When the line containing "html: <div> <div>FNC</div>" is found in the data below, copy it and each line after it through the line containing "margin-left: 15px ->", exactly and with no others.

═════ TASK MATERIAL

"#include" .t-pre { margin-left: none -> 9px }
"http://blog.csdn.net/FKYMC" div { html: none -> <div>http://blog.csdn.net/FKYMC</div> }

══════════
═════ TASK MATERIAL

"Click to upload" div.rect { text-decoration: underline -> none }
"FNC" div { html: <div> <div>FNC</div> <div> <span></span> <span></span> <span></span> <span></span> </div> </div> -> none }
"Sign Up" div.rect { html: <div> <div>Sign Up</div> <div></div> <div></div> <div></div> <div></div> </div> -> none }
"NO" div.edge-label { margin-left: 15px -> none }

══════════

- _REPLY TO THE EXERCISE_
"FNC" div { html: <div> <div>FNC</div> <div> <span></span> <span></span> <span></span> <span></span> </div> </div> -> none }
"Sign Up" div.rect { html: <div> <div>Sign Up</div> <div></div> <div></div> <div></div> <div></div> </div> -> none }
"NO" div.edge-label { margin-left: 15px -> none }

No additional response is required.